The Truro and Kenwyn Neighbourhood Plan
Chairman’s Report – September 2012

The new application for Tolgarrick Farm – upon which the Society needs to make a submission – includes correspondence between South West Water and the applicant. This follows from a lack of provisions in the draft s106 Agreement upon which the Langarth consent rests. The Tolgarrick note explains that there is capacity for 500 dwellings on the Newham Sewage Treatment Works – to be allocated on a ‘first-com-first-served’ basis. Apart from fuelling a ‘klondike’ mentality this assertion contradicts the verbal statement made to me in a meeting six months or so ago by Executive Directors of SWW that Newham is at capacity and in need of remedial works.

The Langarth (draft) s106 states that the matter of adequate sewage provision, either in terms of conveyance or treatment, does not concern the Council or the Planning Authority, and that arrangements can be made to ensure that all 1500 dwellings proposed in the Langarth application can be accommodated at Newham.

It is noteworthy that, from April 2013, Cornwall Council will host the Office of the Director of Public Health in Cornwall.

The topography of the Langarth sewage arrangement is dominated by long-flat pipe-runs interlaced with steep slopes, as you expect of moorland (Threemilestone) meeting an estuary (Truro). The first 500 houses (now which 500 is that??!!) at Langarth will be built at the bottom of a steep slope, requiring sewage to be pumped a significant distance up to the main sewer which runs from Threemilestone to the top of Dobbs Lane (by ALDI!).

We have learned from Treffry Road (319 dwellings) that pumps and sumps, being machinery, are susceptible to failure, to engineering calculation and to human intervention – anti-septic chemical treatment, maintenance, eventual replacement). We also know from the now lengthy history of human affairs that humans are unpredictably fallible, unlike gravity – which is monotonously predictable and unfailing – what goes up must come down. Newton, had he been a planner, would undoubtedly have ensured that Newtown had sewers reliant on gravity conducting their noxious, infective loads from ‘Up’ to ‘Down’ – why? Because the Director of Public Health wants sewage disposed of quickly, cleanly and infallibly!

Having pumped the Langarth sewage up to the main it will then travel along a reasonable  decline to Dobbs Lane, where it will plunge quickly down Bosvigo Cliff to St George’s Road. Residents of St George’s Road are often reminded that they live pretty much at sea level when, at spring tides which coincide with heavy rainfall, their gardens are invaded by sewage leaking from manholes into their gardens. This has gone-on for years and is now pretty well managed, but it occurs. Being at sea level places St George’s Road on the level with the Newham Sewage Treatment Works, about one mile away.

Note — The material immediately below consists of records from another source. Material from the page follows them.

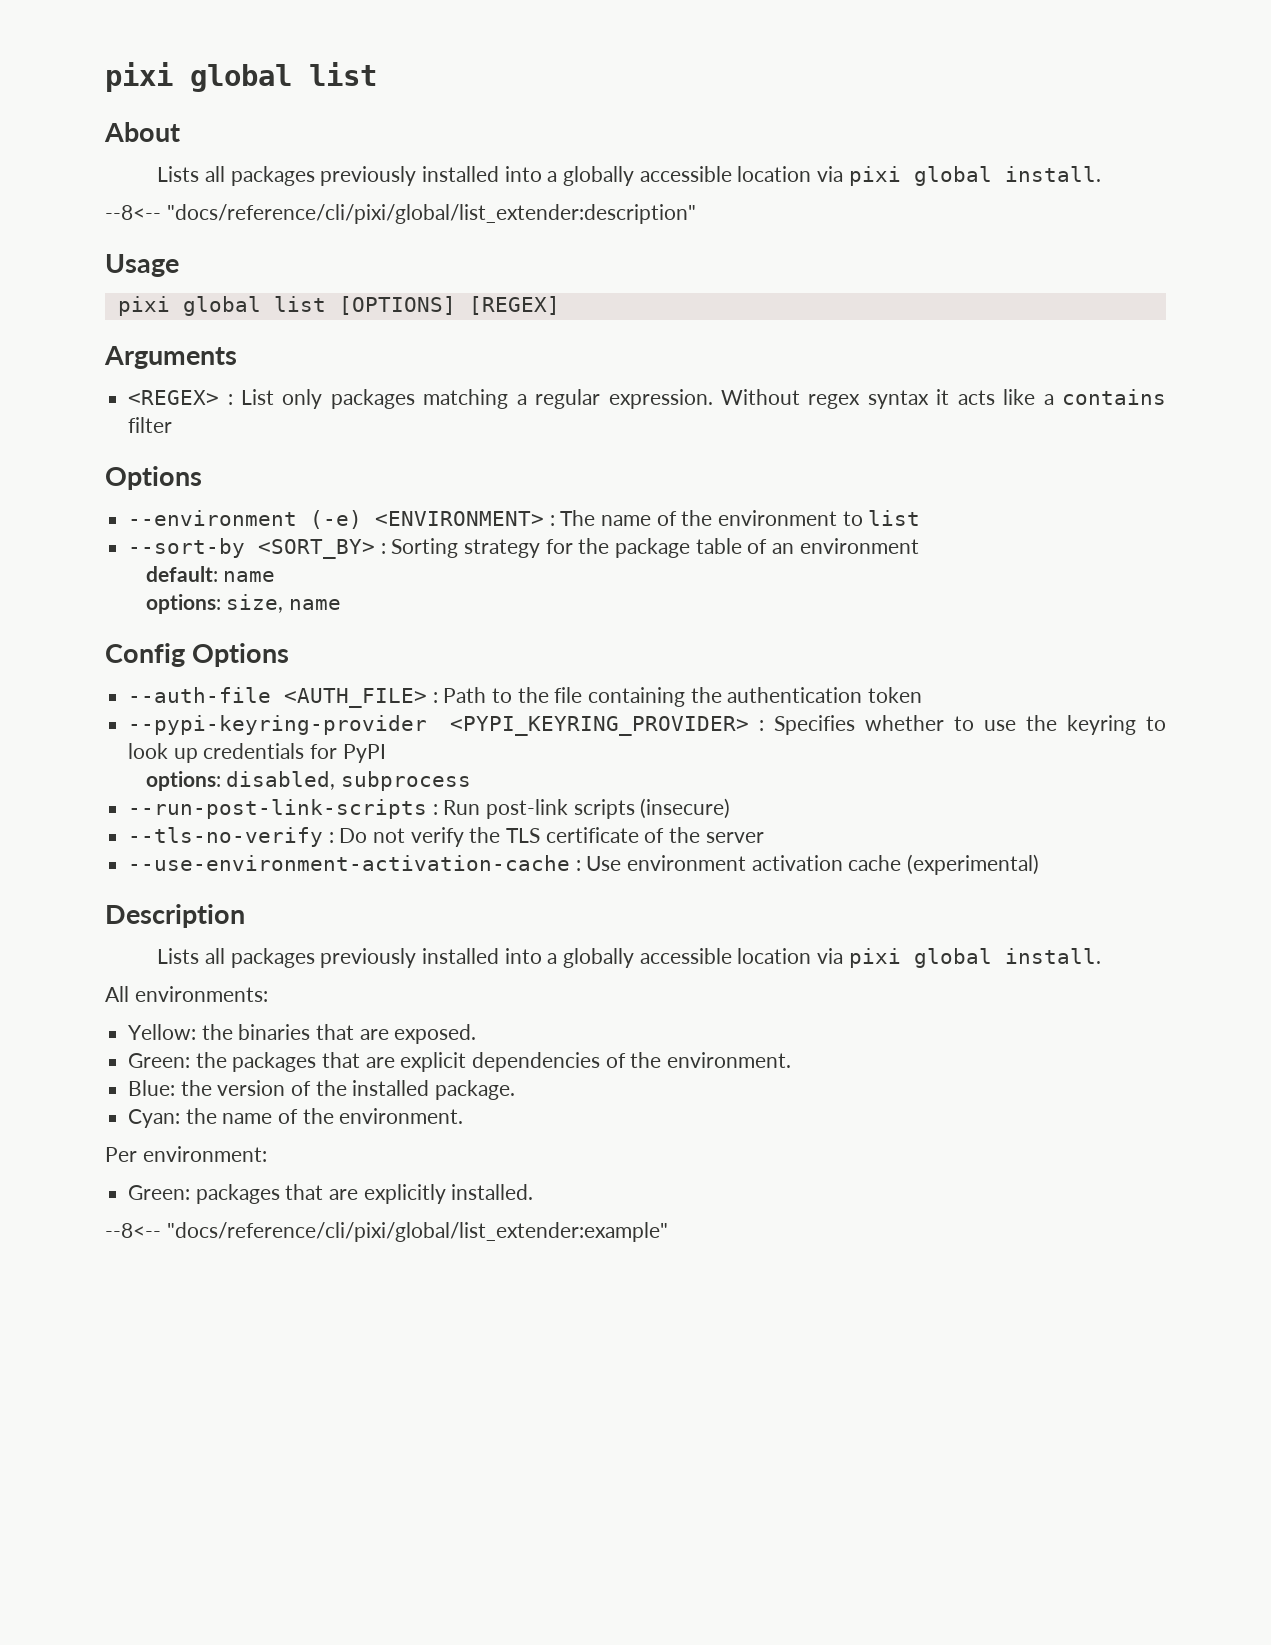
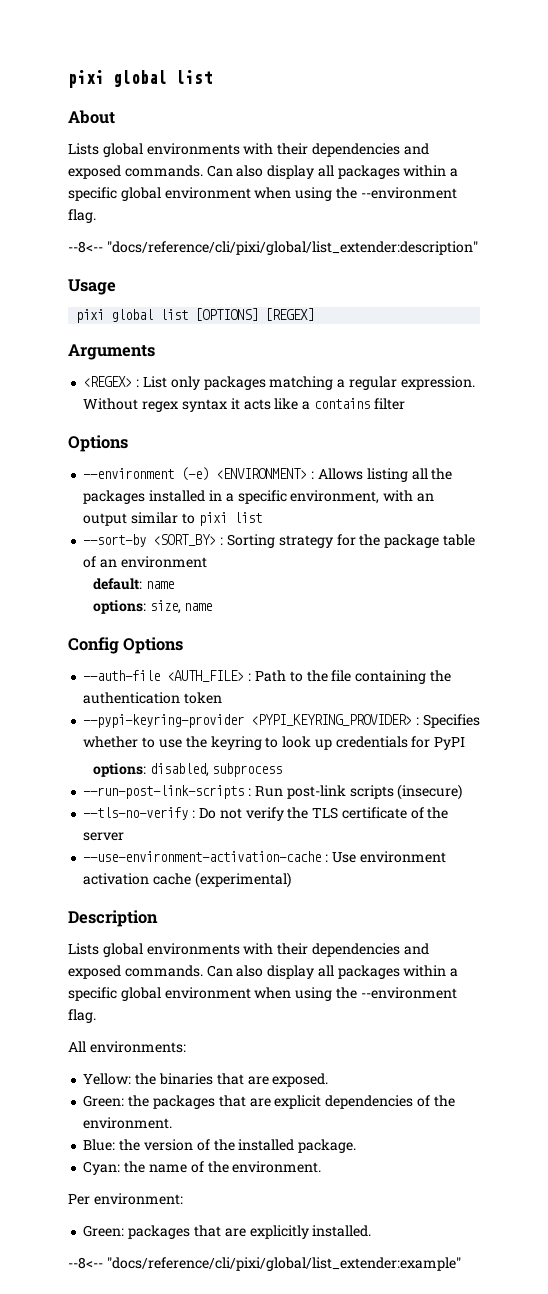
  About
- Lists all packages previously installed into a globally accessible location via pixi global install.
+ Lists global environments with their dependencies and exposed commands. Can also display all packages within a specific global environment when using the --environment flag.
- --environment (-e) <ENVIRONMENT> : The name of the environment to list
+ --environment (-e) <ENVIRONMENT> : Allows listing all the packages installed in a specific environment, with an output similar to pixi list
  Description
- Lists all packages previously installed into a globally accessible location via pixi global install.
+ Lists global environments with their dependencies and exposed commands. Can also display all packages within a specific global environment when using the --environment flag.

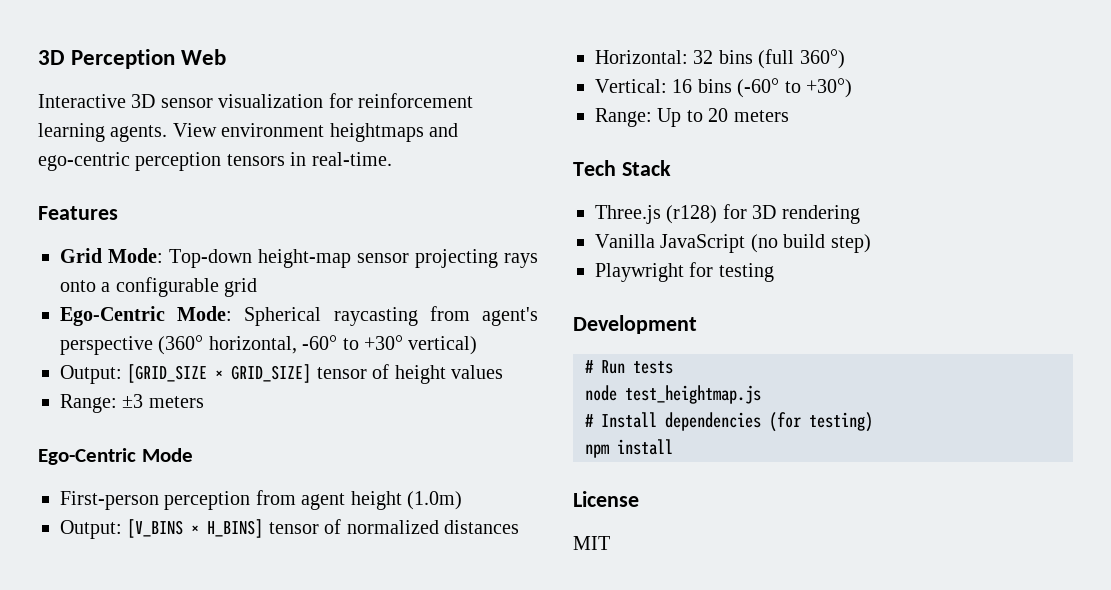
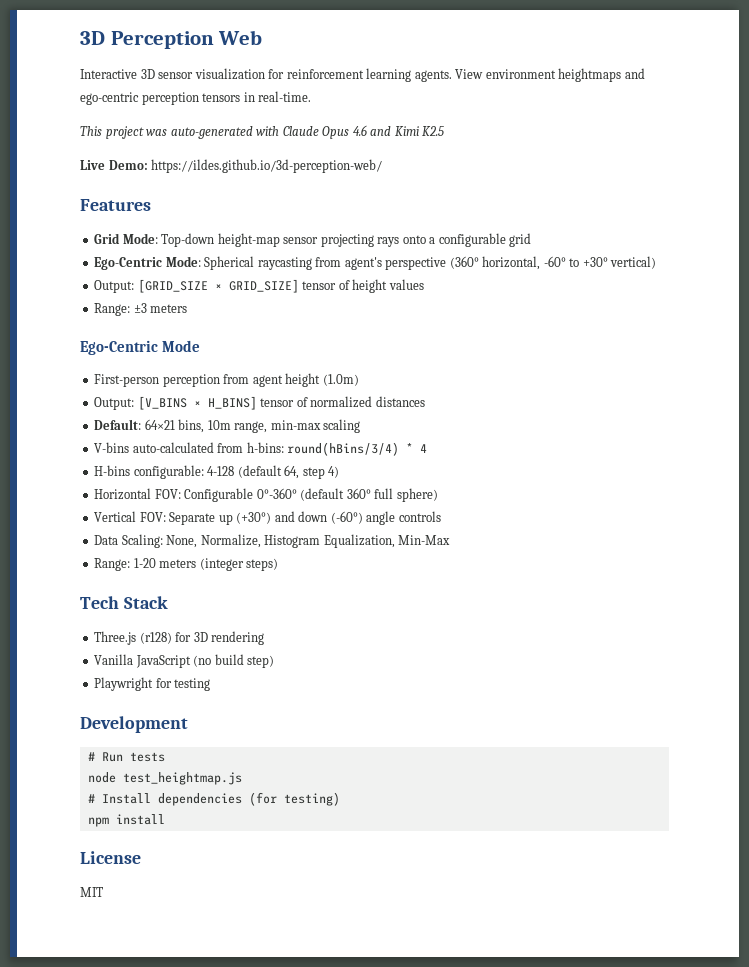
+ This project was auto-generated with Claude Opus 4.6 and Kimi K2.5
+ Live Demo: https://ildes.github.io/3d-perception-web/
- Horizontal: 32 bins (full 360°)
- Vertical: 16 bins (-60° to +30°)
- Range: Up to 20 meters
+ Default: 64×21 bins, 10m range, min-max scaling
+ V-bins auto-calculated from h-bins: round(hBins/3/4) * 4
+ H-bins configurable: 4-128 (default 64, step 4)
+ Horizontal FOV: Configurable 0°-360° (default 360° full sphere)
+ Vertical FOV: Separate up (+30°) and down (-60°) angle controls
+ Data Scaling: None, Normalize, Histogram Equalization, Min-Max
+ Range: 1-20 meters (integer steps)

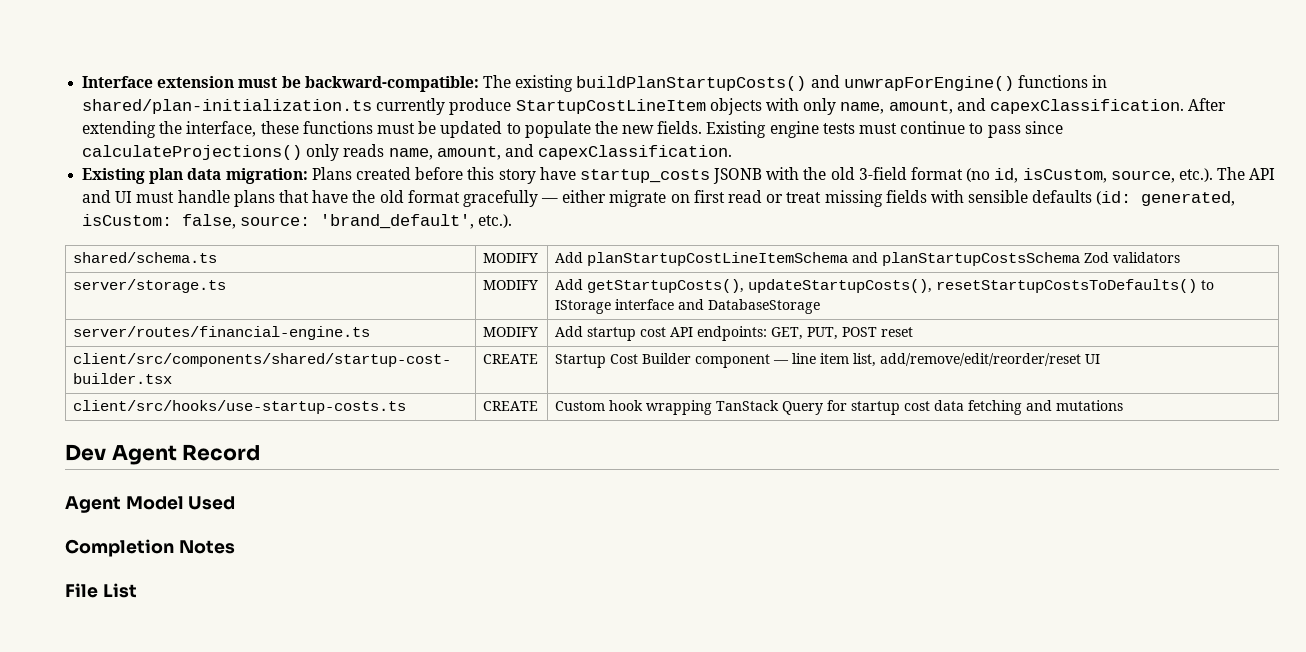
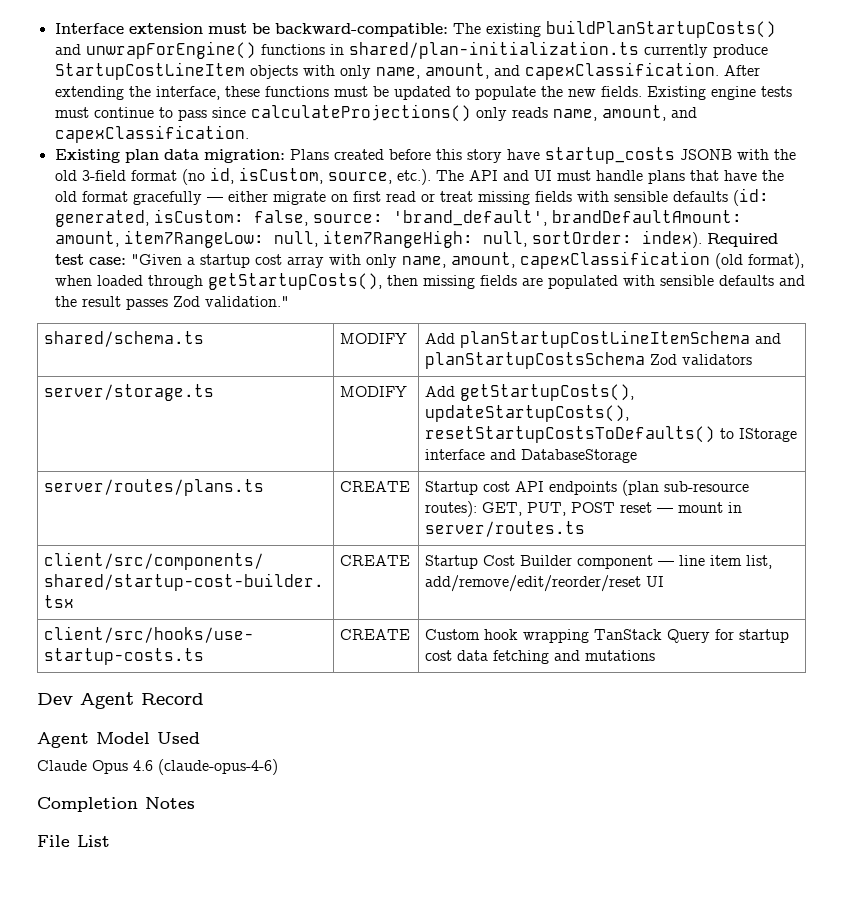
- Existing plan data migration: Plans created before this story have startup_costs JSONB with the old 3-field format (no id, isCustom, source, etc.). The API and UI must handle plans that have the old format gracefully — either migrate on first read or treat missing fields with sensible defaults (id: generated, isCustom: false, source: 'brand_default', etc.).
+ Existing plan data migration: Plans created before this story have startup_costs JSONB with the old 3-field format (no id, isCustom, source, etc.). The API and UI must handle plans that have the old format gracefully — either migrate on first read or treat missing fields with sensible defaults (id: generated, isCustom: false, source: 'brand_default', brandDefaultAmount: amount, item7RangeLow: null, item7RangeHigh: null, sortOrder: index). Required test case: "Given a startup cost array with only name, amount, capexClassification (old format), when loaded through getStartupCosts(), then missing fields are populated with sensible defaults and the result passes Zod validation."
- server/routes/financial-engine.ts | MODIFY | Add startup cost API endpoints: GET, PUT, POST reset
+ server/routes/plans.ts | CREATE | Startup cost API endpoints (plan sub-resource routes): GET, PUT, POST reset — mount in server/routes.ts
+ Claude Opus 4.6 (claude-opus-4-6)

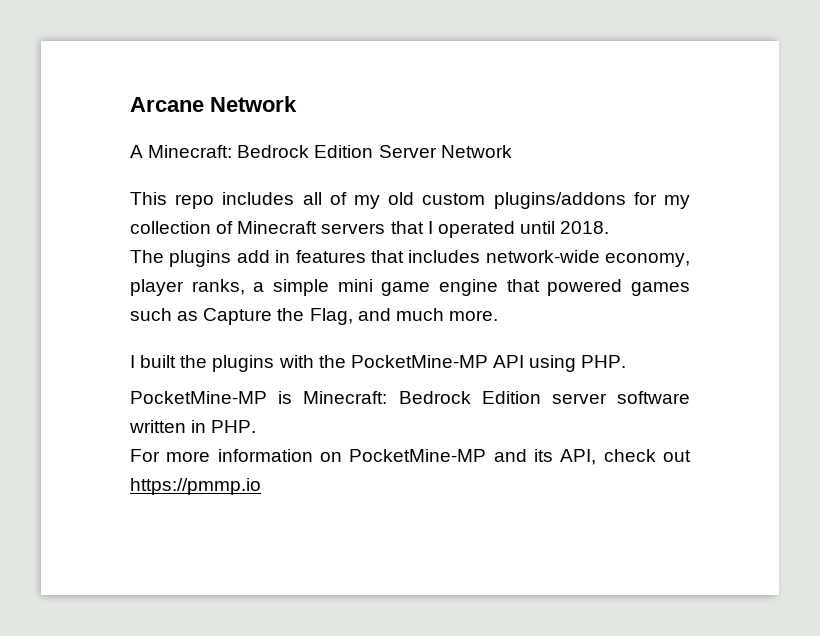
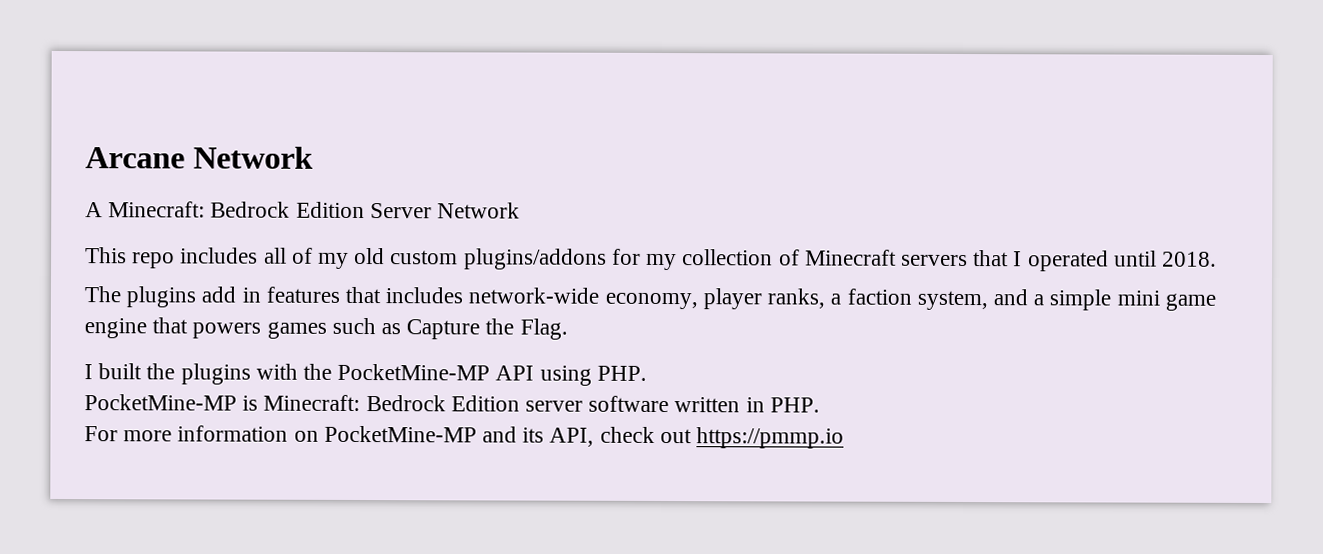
- The plugins add in features that includes network-wide economy, player ranks, a simple mini game engine that powered games such as Capture the Flag, and much more.
+ The plugins add in features that includes network-wide economy, player ranks, a faction system, and a simple mini game engine that powers games such as Capture the Flag.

That plunging sewer-load will arrive into a pipe with virtually no decline whatsoever – the rate of flow makes a slug feel like Juan Manuel Fangio or Lewis Hamilton. So, gathered in a sump, moved by pump, sped through Highertown past the Hospital to crash into an inert sewer at Bosvigo Bridge and to sit for however long it takes for sewage to flow that soiled mile to the end of Newham – under the river bed, through a pump house next door (or thereabouts!) to Skinner’s Brewery. Sewage is not inert, it is waste matter, and experiences chemical change.  As those changes occur, until it is treated and rendered inert, it is infectiously dangerous.

Why did those Executive Directors tell me that Newham is ‘at capacity’? I don’t know, but they were not trying to deceive me! We were discussing the possibility of a partnership between Cornwall Council (waste disposal authority) and SWW to develop an anaerobic digester capable of treating both food waste (which Truro generates in skads) and sewage sludge (which we also produce in large amounts) and deriving heat and power from the process which could help to improve competitiveness of businesses or to ease the cost burden for vulnerable and disadvantaged neighbourhood. The conversation has not got any further but the fact remains – assertions of spare capacity are being made commercially (more houses generates more water rates!) whilst I am being told that works are required to meet the present demand!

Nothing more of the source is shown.